> [Your task]
Retype all the entries word for word, but omit the pictures.

> [Records provided]
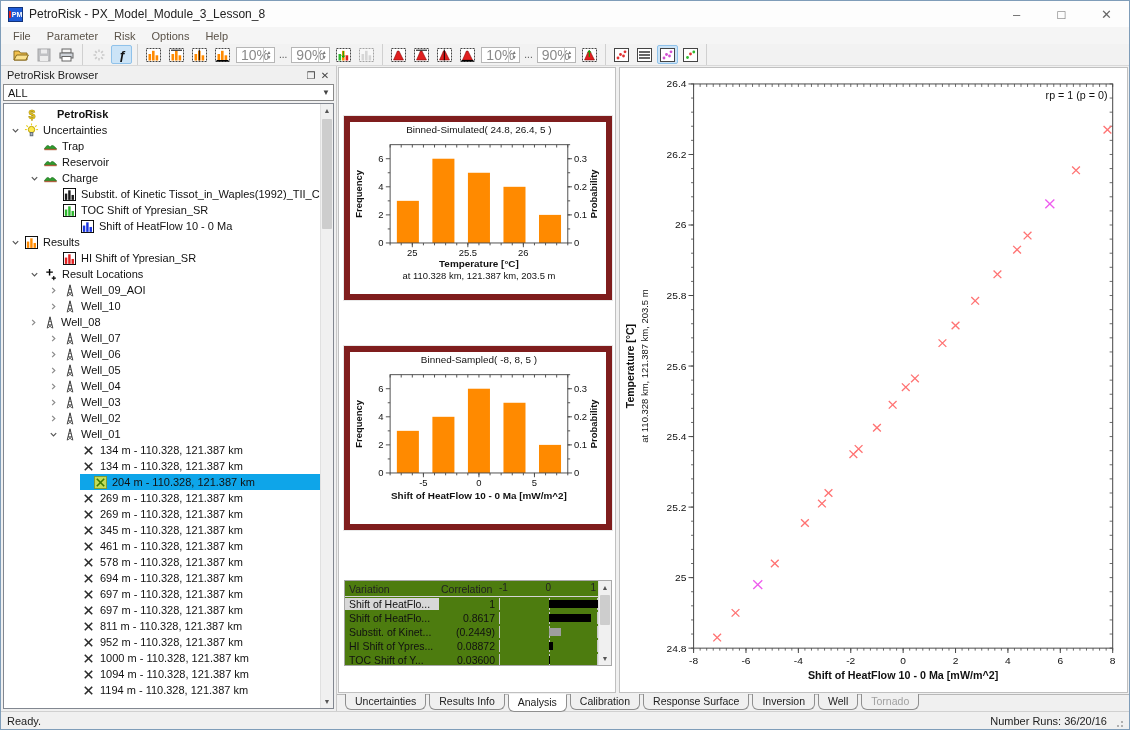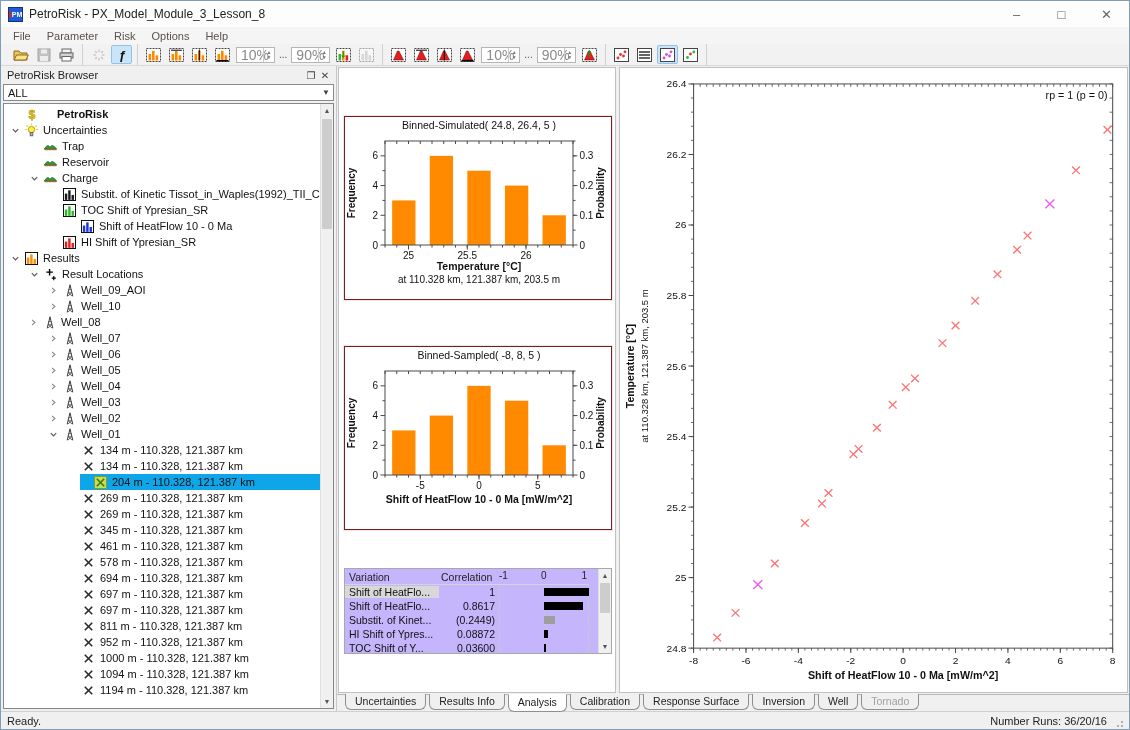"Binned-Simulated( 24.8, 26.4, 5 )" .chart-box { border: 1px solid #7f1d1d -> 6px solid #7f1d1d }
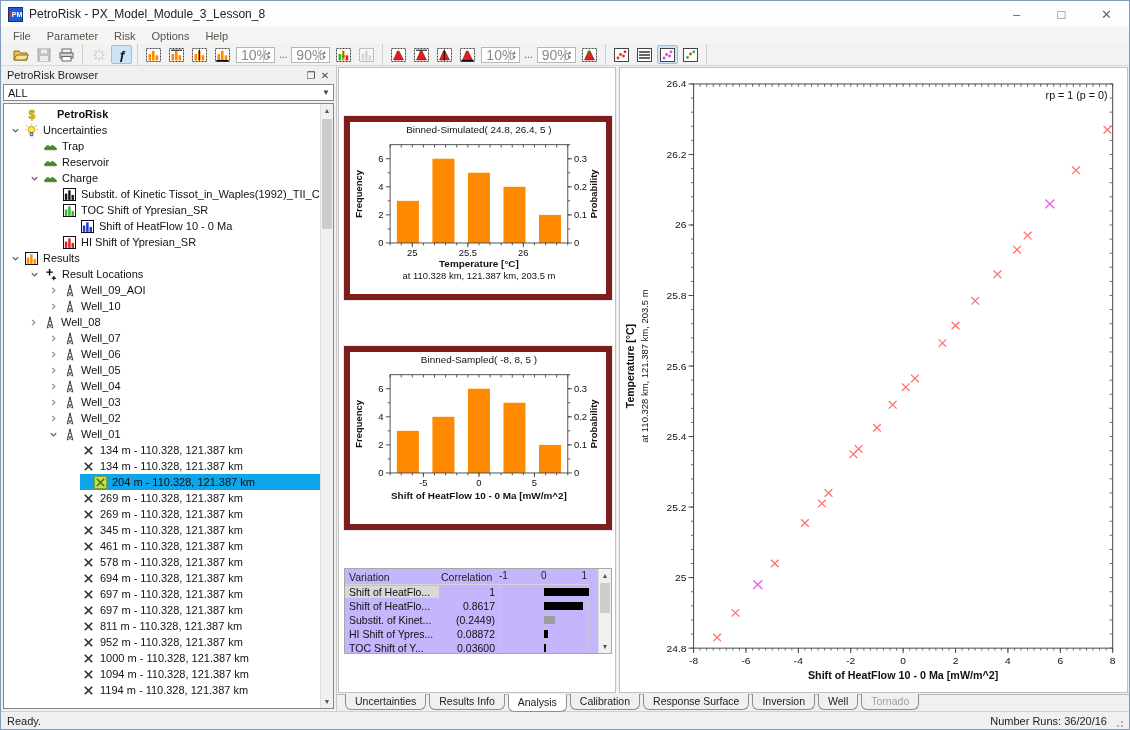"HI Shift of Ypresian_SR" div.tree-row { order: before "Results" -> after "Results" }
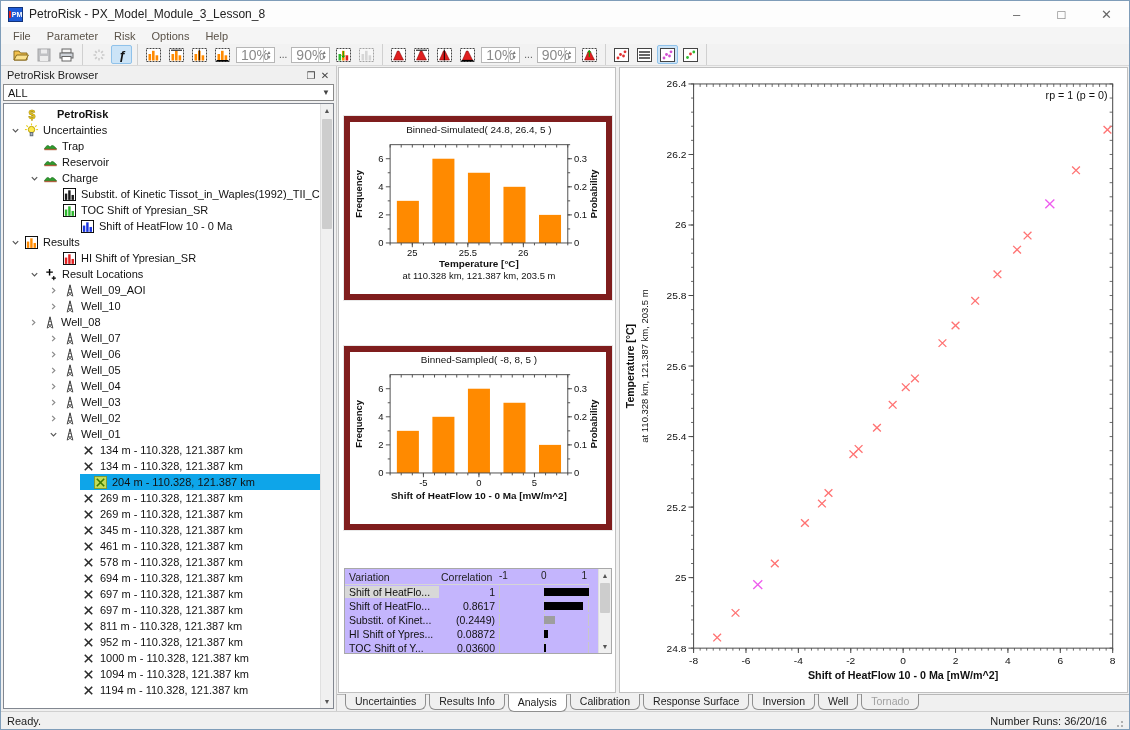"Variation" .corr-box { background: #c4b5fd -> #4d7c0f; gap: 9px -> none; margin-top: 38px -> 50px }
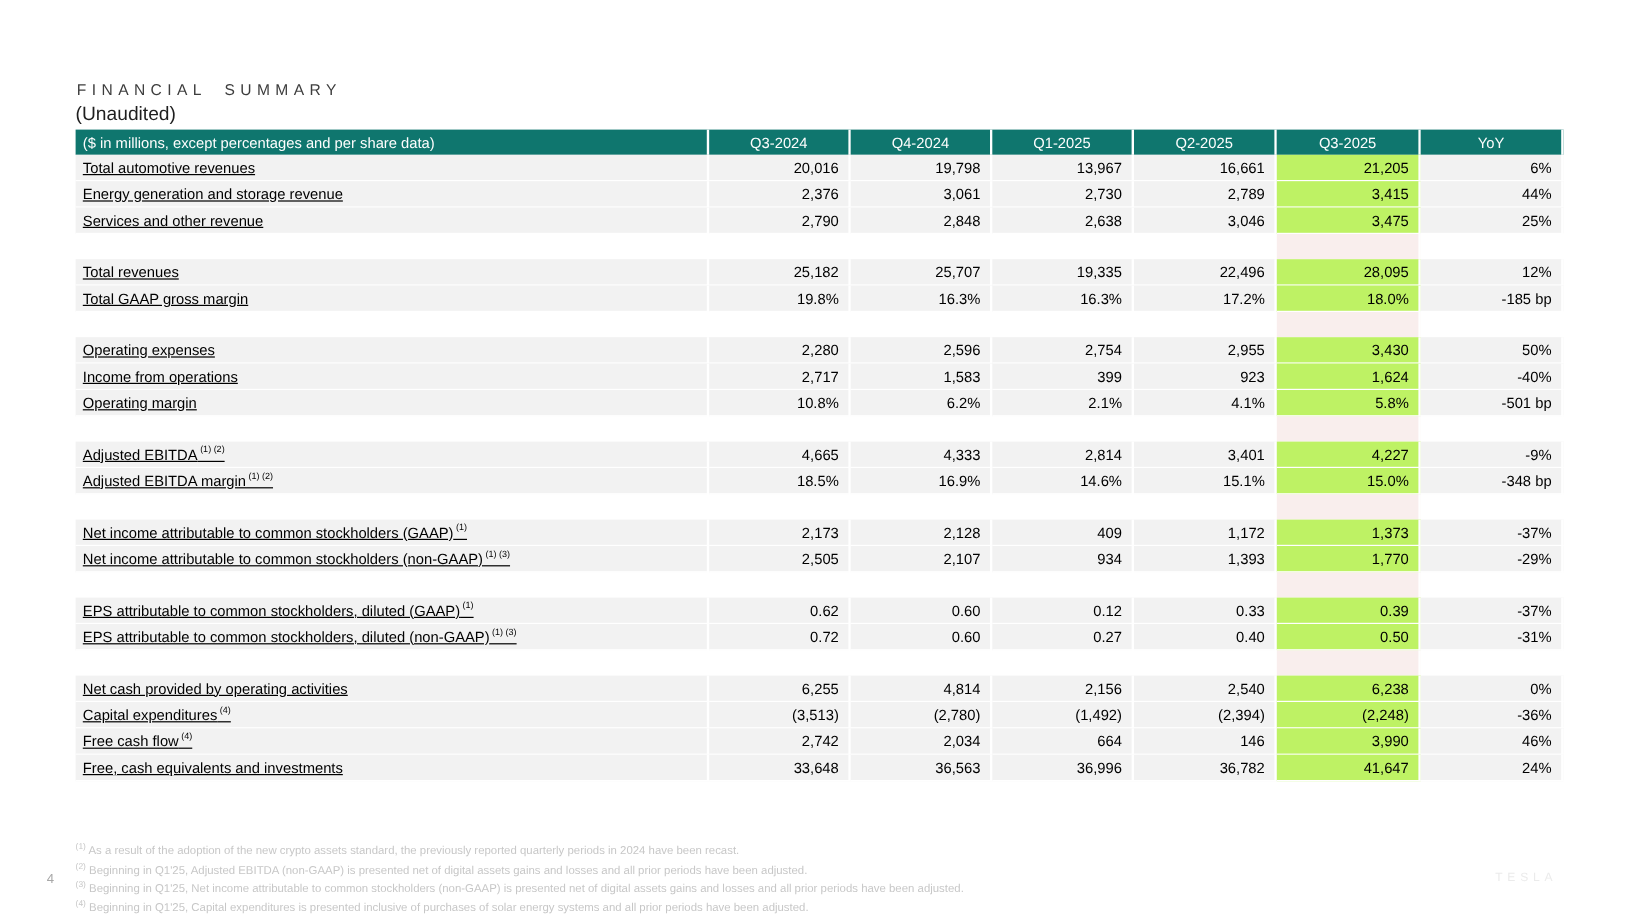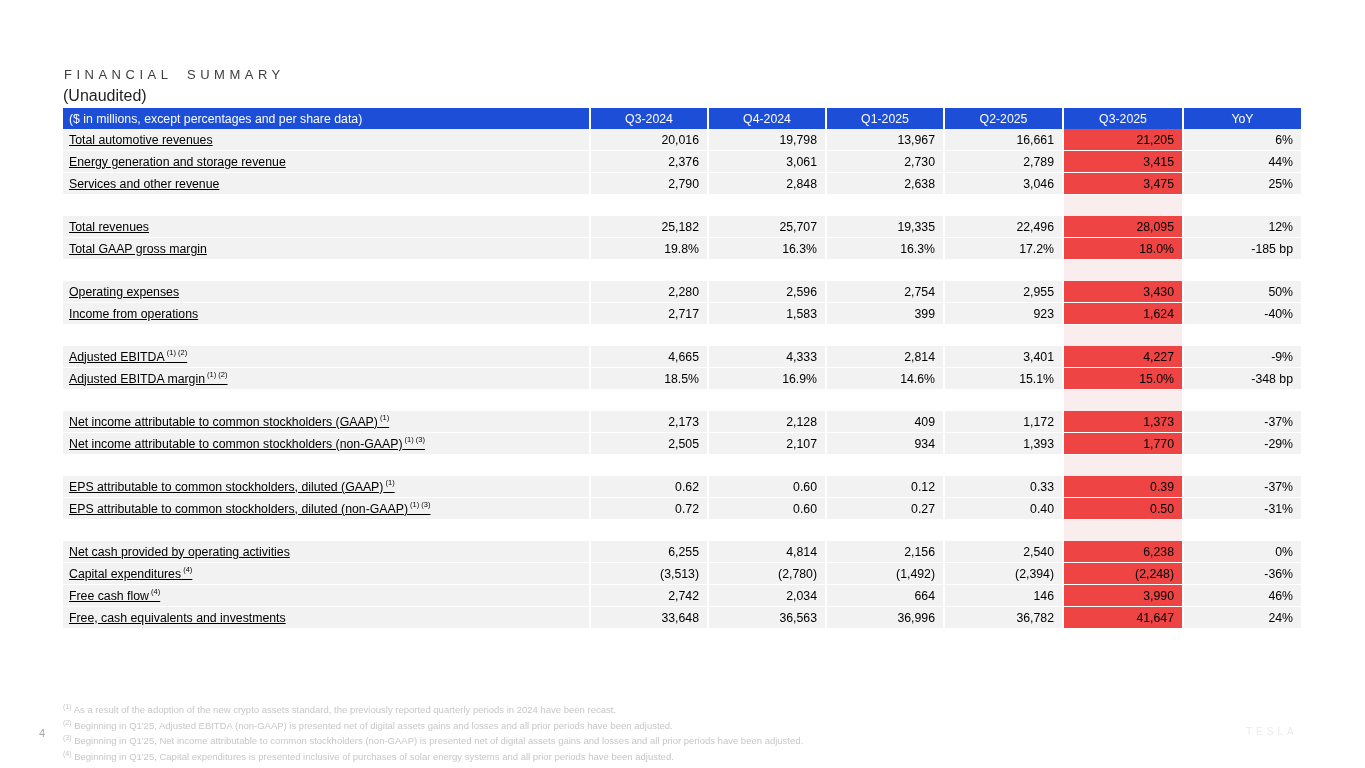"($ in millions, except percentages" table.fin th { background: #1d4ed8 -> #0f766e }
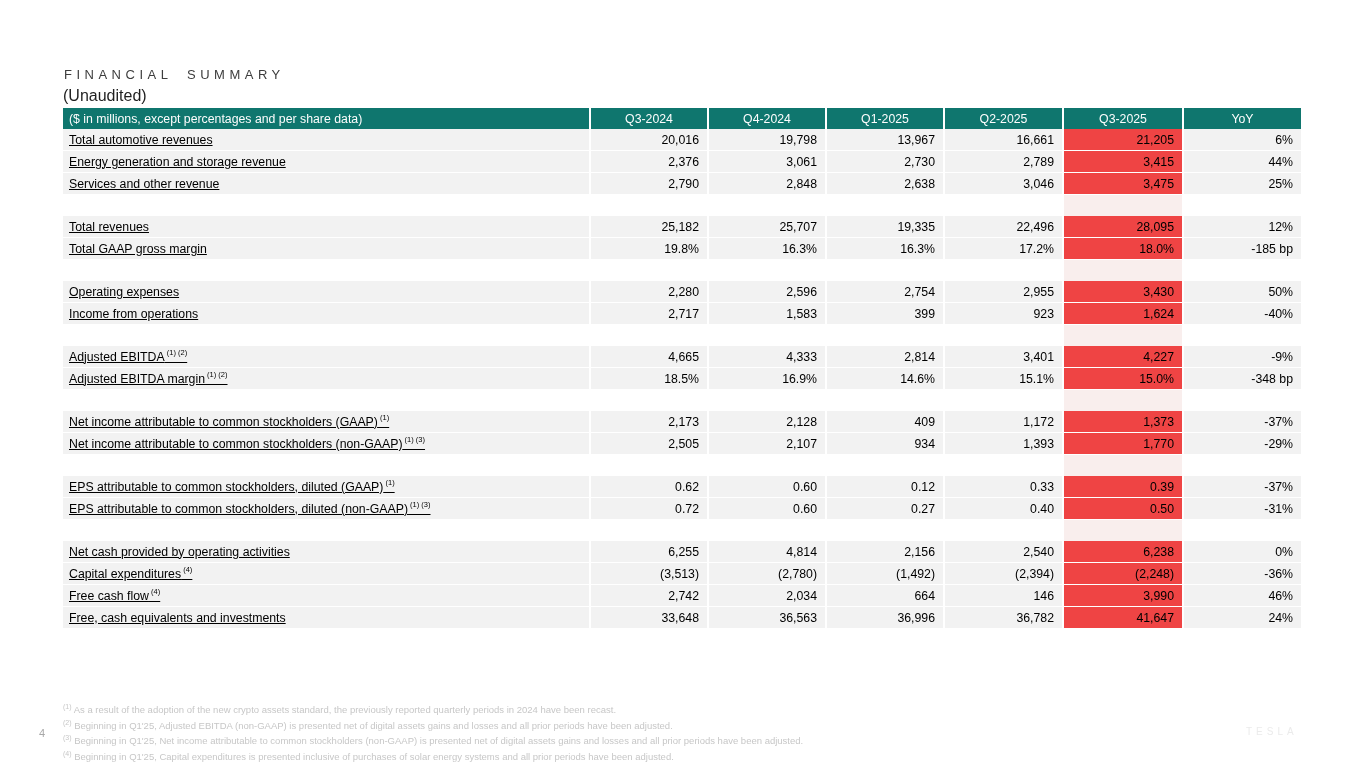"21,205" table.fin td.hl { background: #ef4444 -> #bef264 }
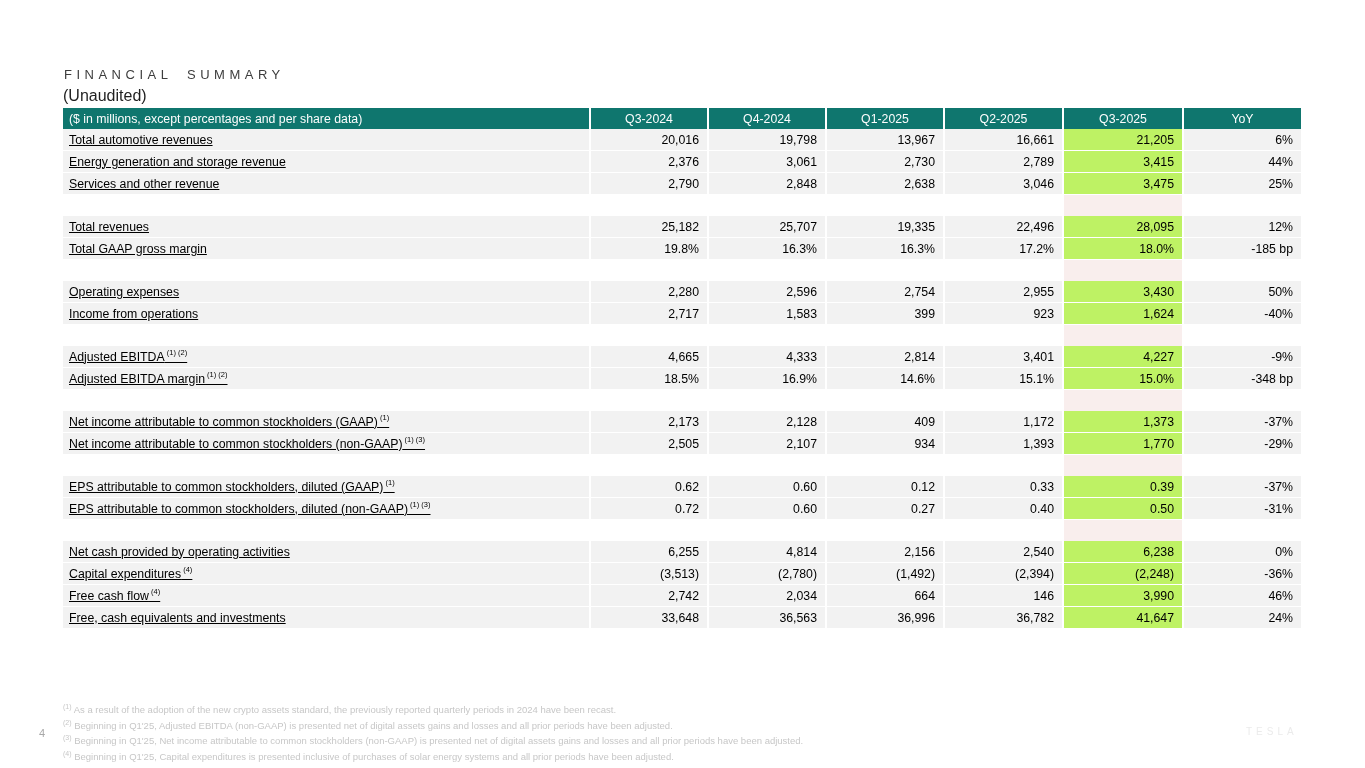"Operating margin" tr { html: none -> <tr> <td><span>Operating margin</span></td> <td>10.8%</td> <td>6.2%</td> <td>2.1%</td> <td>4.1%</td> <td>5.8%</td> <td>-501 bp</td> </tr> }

> [Solution for this exercise]
"Binned-Simulated( 24.8, 26.4, 5 )" .chart-box { border: 1px solid #7f1d1d -> 6px solid #7f1d1d }
"HI Shift of Ypresian_SR" div.tree-row { order: before "Results" -> after "Results" }
"Variation" .corr-box { background: #c4b5fd -> #4d7c0f; gap: 9px -> none; margin-top: 38px -> 50px }
"($ in millions, except percentages" table.fin th { background: #1d4ed8 -> #0f766e }
"21,205" table.fin td.hl { background: #ef4444 -> #bef264 }
"Operating margin" tr { html: none -> <tr> <td><span>Operating margin</span></td> <td>10.8%</td> <td>6.2%</td> <td>2.1%</td> <td>4.1%</td> <td>5.8%</td> <td>-501 bp</td> </tr> }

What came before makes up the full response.